Qatar e Arábia Saudita: potências regionais
Contudo, também nessa questão, falta à Liga Árabe uma visão, aponta Salama. Os interesses dos Estados-membros são diversos e, no tocante á Síria, deve-se contar que os países dominantes tentarão impor os seus próprios interesses.
No momento, esses países são Arábia Saudita e Qatar. A predominância de ambos se reafirmou após as revoluções populares de 2011 e o obscurecimento temporário do Egito e da Síria enquanto potências regionais – assim como do Iraque, já há anos debilitado.
Sauditas e catarianos mantêm boas relações com o Ocidente, em especial com os Estados Unidos. No entanto, ambos mantêm regimes autoritários e têm sido cada vez mais alvos de crítica internacional devido à falta de liberdade de expressão ou a violações dos direitos humanos.
Segundo Asiem el-Difraoui, especialista em Oriente Médio do Instituto de Política de Mídia e Comunicação (IfM) de Berlim, com a ajuda da Liga Árabe, os sauditas tentam formar um contrapeso regional ao Irã.
"A Arábia Saudita se sente diretamente ameaçada pelo regime iraniano. Os líderes sauditas estão, por exemplo, bastante preocupados com o fato de o Iraque ser atualmente governado por xiitas e estar, pelo menos em parte, associado ao Irã. Eles esperam também enfraquecer o Irã, ao afastarem do poder o regime de Assad."
Além disso, através de uma política externa ativa, o pequeno Qatar, sede da influente emissora al-Jazeera, procura defender a existência do próprio sistema de dominação, comenta Difraoui. Com seus 300 mil habitantes e grandes riquezas, afirma, o país "sempre temeu, alguma hora, ser engolido pela Arábia Saudita".
Por isso, toda a política do Qatar é voltada para projetar poder regional, "a fim de, desse modo, se proteger contra vizinhos como o Irã e a Arábia Saudita e garantir que a família Thani permaneça no poder".

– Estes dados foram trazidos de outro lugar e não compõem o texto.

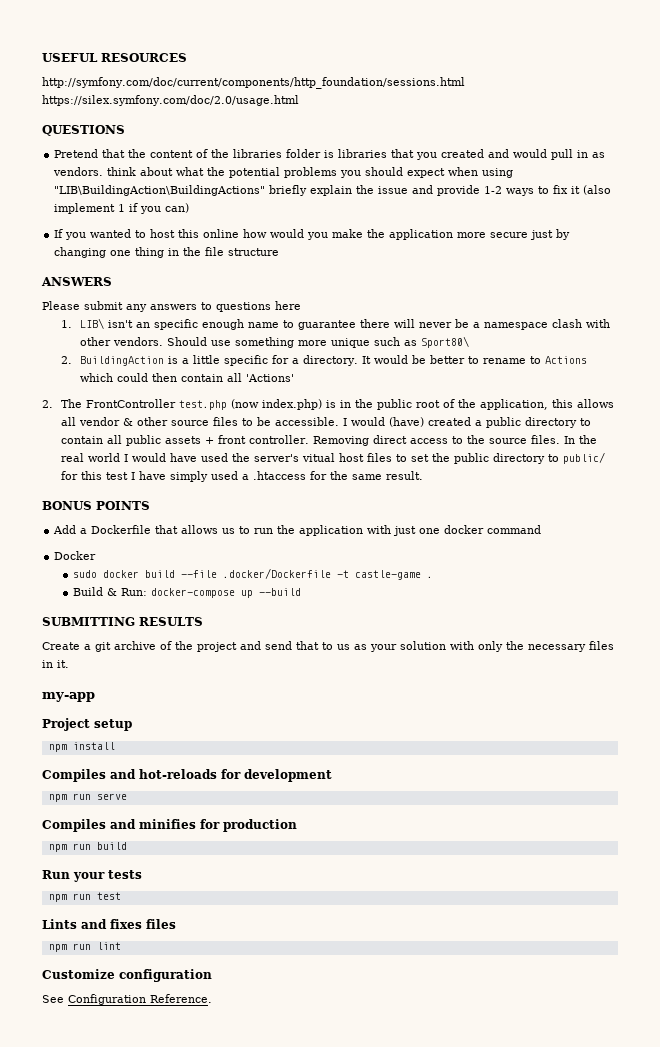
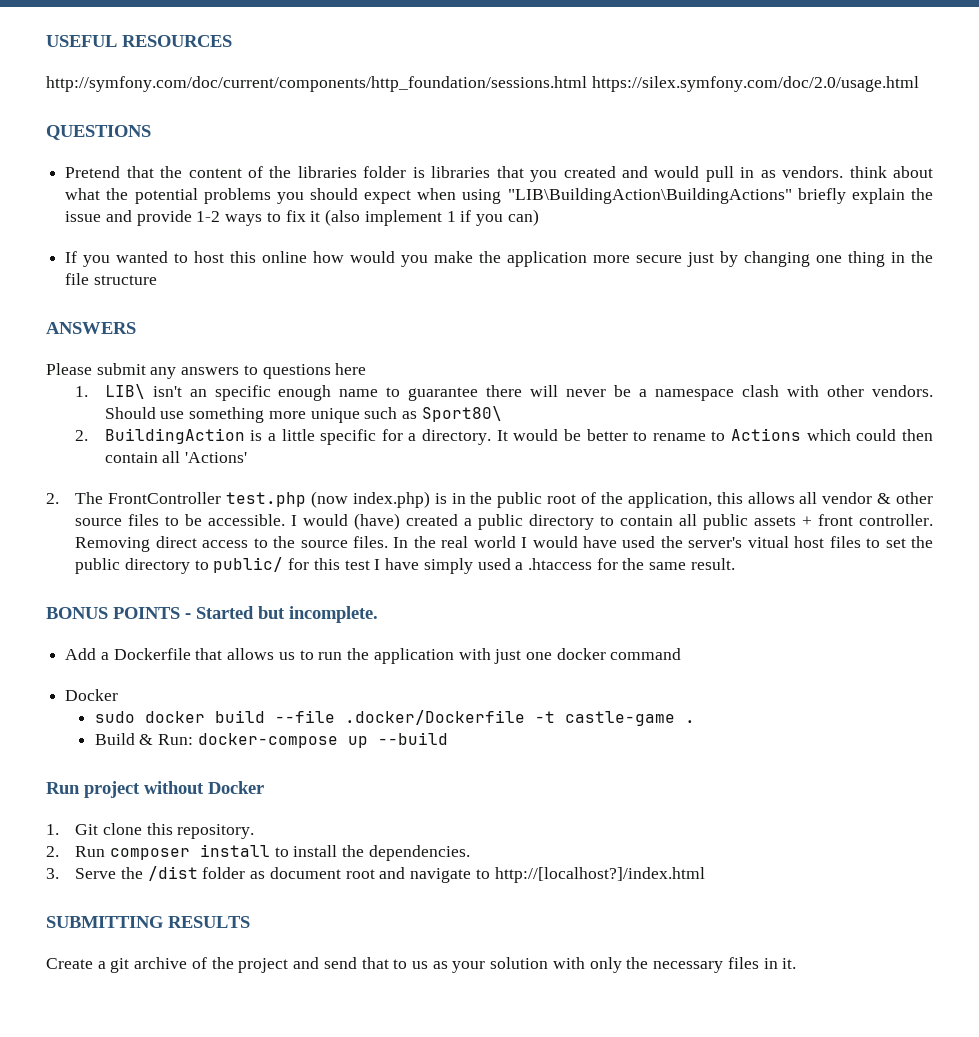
- BONUS POINTS
+ BONUS POINTS - Started but incomplete.
+ Run project without Docker
+ 1. Git clone this repository.
+ 2. Run composer install to install the dependencies.
+ 3. Serve the /dist folder as document root and navigate to http://[localhost?]/index.html
- my-app
- Project setup
- npm install
- Compiles and hot-reloads for development
- npm run serve
- Compiles and minifies for production
- npm run build
- Run your tests
- npm run test
- Lints and fixes files
- npm run lint
- Customize configuration
- See Configuration Reference.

O Qatar e a Arábia Saudita são considerados concorrentes dentro da Liga Árabe, mas estão unidos na meta de debilitar o Irã. Por isso, especialistas partem do princípio que há muito tempo ambos fornecem armas aos grupos de rebeldes na Síria.
Caminho sem volta
Coibir a influência iraniana é, aparentemente, um tema recorrente no contexto da questão síria. Pois, se o regime Assad cair, isso abalará sensivelmente a influência de Teerã na região. Em contrapartida, caso o regime se mantenha, ou até mesmo vença os oposicionistas, o resultado poderá ser uma coligação ainda mais forte entre a Síria e o Irã.
"Isso também significaria um retorno agressivo do regime sírio nos Estados do Golfo, pois Assad certamente tentaria exportar problemas para esses países", deduz Salama.
O ditador sírio já declarou repetidas vezes que, em algum momento, as nações do Golfo Pérsico voltarão a ser punidas pelo apoio à oposição. De fato: há muito sauditas e catarianos estão diretamente envolvidos no conflito sírio. "Eles chegaram até a metade do caminho. Para eles não há mais retorno", afirma Salama.
Os países protagonistas da Primavera Árabe observam esse desenrolar de forma ambivalente. Eles estão muito envolvidos com os próprios problemas e têm cada vez influência menor dentro da Liga Árabe.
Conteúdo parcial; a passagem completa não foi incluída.